Монахиня покачала головой:
– До завтрака всего двадцать минут, Паолина. А ты, вместо того чтобы вознести хвалу Создателю за наступивший день, обихаживаешь волосы. Любование плотью – от гордыни, дитя. А гордыня – великий грех.
Паолина чуть сдвинула брови:
– Я прочла утренние молитвы, сестра, и не делаю ничего дурного. Вы сами меня учили, что надобно содержать себя в опрятности и уважать дары Господа. Разве плоть – не один из его даров?
Монахиня нахмурилась: склонность девицы перечить на каждом шагу была самой несносной ее чертой.
– Плоть – тюрьма духа, Паолина, – отрезала она, – и ее надобно не лелеять, а усмирять, держать в строгости и упражнять страданием, дабы возвыситься над ней.

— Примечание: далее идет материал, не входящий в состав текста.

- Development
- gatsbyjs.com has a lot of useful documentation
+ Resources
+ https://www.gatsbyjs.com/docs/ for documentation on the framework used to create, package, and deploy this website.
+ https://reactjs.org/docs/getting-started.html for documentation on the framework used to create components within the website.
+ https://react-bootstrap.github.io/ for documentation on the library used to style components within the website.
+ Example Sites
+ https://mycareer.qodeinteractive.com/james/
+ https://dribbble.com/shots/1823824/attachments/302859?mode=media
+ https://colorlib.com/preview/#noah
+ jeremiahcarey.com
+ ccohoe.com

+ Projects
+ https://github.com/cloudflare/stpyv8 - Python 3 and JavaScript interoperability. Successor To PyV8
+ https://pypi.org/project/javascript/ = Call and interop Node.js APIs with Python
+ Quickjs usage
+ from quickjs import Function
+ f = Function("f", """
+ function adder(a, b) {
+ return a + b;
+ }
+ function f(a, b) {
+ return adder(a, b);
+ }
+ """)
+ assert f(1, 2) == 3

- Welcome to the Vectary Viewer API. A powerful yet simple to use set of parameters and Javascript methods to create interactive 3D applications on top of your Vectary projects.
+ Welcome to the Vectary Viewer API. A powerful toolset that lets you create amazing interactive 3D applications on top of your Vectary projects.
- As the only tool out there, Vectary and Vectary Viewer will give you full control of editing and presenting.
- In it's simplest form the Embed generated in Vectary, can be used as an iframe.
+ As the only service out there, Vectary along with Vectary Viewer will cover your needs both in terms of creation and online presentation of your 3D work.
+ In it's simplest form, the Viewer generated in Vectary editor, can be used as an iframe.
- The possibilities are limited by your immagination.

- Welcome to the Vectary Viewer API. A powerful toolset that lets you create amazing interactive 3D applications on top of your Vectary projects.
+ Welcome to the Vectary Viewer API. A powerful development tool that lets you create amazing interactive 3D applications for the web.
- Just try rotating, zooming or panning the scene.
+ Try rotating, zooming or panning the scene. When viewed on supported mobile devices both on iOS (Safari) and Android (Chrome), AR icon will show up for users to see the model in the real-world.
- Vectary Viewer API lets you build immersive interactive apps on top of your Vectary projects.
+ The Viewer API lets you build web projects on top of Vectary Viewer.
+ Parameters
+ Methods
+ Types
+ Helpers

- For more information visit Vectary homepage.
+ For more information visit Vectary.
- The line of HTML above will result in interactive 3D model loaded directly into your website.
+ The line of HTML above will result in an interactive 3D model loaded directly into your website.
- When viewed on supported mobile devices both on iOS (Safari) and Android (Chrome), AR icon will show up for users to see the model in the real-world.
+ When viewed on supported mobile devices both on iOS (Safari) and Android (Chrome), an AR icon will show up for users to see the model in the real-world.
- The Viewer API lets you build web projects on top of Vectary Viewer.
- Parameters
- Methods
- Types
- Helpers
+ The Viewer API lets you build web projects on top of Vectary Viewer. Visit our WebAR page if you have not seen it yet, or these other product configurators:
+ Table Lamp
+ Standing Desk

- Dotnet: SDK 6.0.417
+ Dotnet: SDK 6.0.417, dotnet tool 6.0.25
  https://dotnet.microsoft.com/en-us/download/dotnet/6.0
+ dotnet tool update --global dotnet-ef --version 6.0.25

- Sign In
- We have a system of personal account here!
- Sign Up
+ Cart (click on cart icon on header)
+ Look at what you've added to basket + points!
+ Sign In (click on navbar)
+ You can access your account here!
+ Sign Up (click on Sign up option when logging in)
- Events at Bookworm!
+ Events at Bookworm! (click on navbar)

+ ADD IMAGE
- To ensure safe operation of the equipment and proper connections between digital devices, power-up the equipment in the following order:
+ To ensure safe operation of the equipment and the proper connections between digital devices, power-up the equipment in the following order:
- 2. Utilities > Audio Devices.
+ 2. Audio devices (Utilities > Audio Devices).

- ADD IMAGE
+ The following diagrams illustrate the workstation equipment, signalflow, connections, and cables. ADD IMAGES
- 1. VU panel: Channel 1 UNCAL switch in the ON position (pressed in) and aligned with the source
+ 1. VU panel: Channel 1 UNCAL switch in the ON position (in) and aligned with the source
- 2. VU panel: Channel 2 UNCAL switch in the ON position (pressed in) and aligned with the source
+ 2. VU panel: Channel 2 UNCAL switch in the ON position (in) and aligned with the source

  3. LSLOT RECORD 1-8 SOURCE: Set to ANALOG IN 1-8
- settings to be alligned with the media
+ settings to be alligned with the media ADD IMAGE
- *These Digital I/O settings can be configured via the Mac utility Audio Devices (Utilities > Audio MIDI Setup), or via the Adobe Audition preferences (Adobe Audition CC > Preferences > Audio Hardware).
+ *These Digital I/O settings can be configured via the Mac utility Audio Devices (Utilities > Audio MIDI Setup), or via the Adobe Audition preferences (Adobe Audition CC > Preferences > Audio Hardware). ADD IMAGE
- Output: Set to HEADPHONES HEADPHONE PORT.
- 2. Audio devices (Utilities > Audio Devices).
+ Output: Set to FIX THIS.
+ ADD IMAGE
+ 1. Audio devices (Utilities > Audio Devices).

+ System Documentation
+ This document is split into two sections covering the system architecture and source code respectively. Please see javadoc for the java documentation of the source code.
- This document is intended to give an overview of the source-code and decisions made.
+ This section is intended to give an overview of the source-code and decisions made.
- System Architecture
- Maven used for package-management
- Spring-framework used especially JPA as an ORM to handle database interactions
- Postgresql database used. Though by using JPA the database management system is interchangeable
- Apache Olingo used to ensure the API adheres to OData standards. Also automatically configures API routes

Но отроковица закрепила последнюю прядь и поднялась с колен:
– Но, сестра, если так, зачем же тогда мы заботимся о больных? Почему пытаемся облегчить их муки и задержать их дух в теле, если страдание так полезно, а плоть – всего лишь тюрьма?..
Она не успела договорить, когда жесткая ладонь хлестнула ее по губам.
– Бесстыдница! – сурово припечатала монахиня. – Глумление над милосердием – что может быть омерзительнее?!
– Я не глумилась, сестра Фелиция! – Голос девушки дрогнул. – Я просто спросила о том, чего не понимаю! Что в этом омерзительного?
Но монахиня лишь указала на чепец:
– Покрой голову, пора в трапезную. – Она помолчала и добавила уже мягче: – Я буду сегодня еще горячее молиться за тебя, Паолина. Сам лукавый стоит у твоего плеча, смущая тебя своим шепотом и внося смуту в твою душу. Не дай ему побороть себя, дитя.
Упоминание о лукавом произвело волшебное действие. Только что упрямо сжимавшая губы, Паолина вспыхнула горячим румянцем, мгновенно надела велон и, смиренно потупив взгляд, последовала за наставницей.
Идя по темному коридору к трапезной, сестра Фелиция удовлетворенно отметила свою маленькую победу. Она все же сумела достучаться до своей подопечной. Убояться греха – уже означает сделать первый шаг по тропе к праведности.